|Title||The Mechanism of Cellulose Hydrolysis by a Two-Step, Retaining Cellobiohydrolase Elucidated by Structural and Transition Path Sampling Studies|
|Publication Type||Journal Article|
|Year of Publication||2014|
|Authors||Knott, BC, Momeni, MHaddad, Crowley, MF, Mackenzie, LF, Goetz, AW, Sandgren, M, Withers, SG, Stahlberg, J, Beckham, GT|
|Journal||JOURNAL OF THE AMERICAN CHEMICAL SOCIETY|
|Date Published||JAN 8|
Glycoside hydrolases (GHs) cleave glycosidic linkages in carbohydrates, typically via inverting or retaining mechanisms, the latter of which proceeds via a two-step mechanism that includes formation of a glycosyl-enzyme intermediate. We present two new structures of the catalytic domain of Hypocrea jecorina GH Family 7 cellobiohydrolase Cel7A, namely a Michaelis complex with a full cellononaose ligand and a glycosyl-enzyme intermediate, that reveal details of the `static' reaction coordinate.

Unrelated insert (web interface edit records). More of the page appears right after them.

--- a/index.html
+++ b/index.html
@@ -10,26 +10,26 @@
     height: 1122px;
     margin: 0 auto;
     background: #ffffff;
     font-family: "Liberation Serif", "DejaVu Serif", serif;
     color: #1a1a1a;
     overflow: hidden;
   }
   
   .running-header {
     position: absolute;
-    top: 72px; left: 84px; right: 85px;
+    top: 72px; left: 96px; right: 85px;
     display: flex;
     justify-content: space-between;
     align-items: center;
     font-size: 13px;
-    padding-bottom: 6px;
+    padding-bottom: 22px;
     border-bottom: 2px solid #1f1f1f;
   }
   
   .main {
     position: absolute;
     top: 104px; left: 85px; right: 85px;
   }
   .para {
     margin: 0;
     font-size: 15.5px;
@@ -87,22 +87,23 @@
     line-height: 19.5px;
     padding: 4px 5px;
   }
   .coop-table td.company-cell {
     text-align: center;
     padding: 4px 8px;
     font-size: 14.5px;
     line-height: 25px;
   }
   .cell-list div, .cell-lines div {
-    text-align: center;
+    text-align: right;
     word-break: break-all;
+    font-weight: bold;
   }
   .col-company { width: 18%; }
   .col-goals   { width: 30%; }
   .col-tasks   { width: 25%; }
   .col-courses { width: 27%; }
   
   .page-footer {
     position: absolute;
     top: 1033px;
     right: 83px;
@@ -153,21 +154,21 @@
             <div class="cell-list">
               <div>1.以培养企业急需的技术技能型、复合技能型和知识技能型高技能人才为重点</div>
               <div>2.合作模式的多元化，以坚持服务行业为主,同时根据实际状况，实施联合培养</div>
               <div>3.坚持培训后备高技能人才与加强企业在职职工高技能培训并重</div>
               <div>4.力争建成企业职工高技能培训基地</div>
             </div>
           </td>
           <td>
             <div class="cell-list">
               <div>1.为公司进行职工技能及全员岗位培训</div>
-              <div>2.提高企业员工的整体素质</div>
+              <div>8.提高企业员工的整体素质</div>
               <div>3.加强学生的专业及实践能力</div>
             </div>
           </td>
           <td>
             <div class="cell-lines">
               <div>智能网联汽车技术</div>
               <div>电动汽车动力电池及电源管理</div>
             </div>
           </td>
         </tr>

We also employ transition path sampling to determine the `dynamic' reaction coordinate for the catalytic cycle. The glycosylation reaction coordinate contains components of forming and breaking bonds and a conformational change in the nucleophile. Deglycosylation proceeds via a product-assisted mechanism wherein the glycosylation product, cellobiose, positions a water molecule for nucleophilic attack on the anomeric carbon of the glycosyl-enzyme intermediate. In concert with previous structures, the present results reveal the complete hydrolytic reaction coordinate for this naturally and industrially important enzyme family.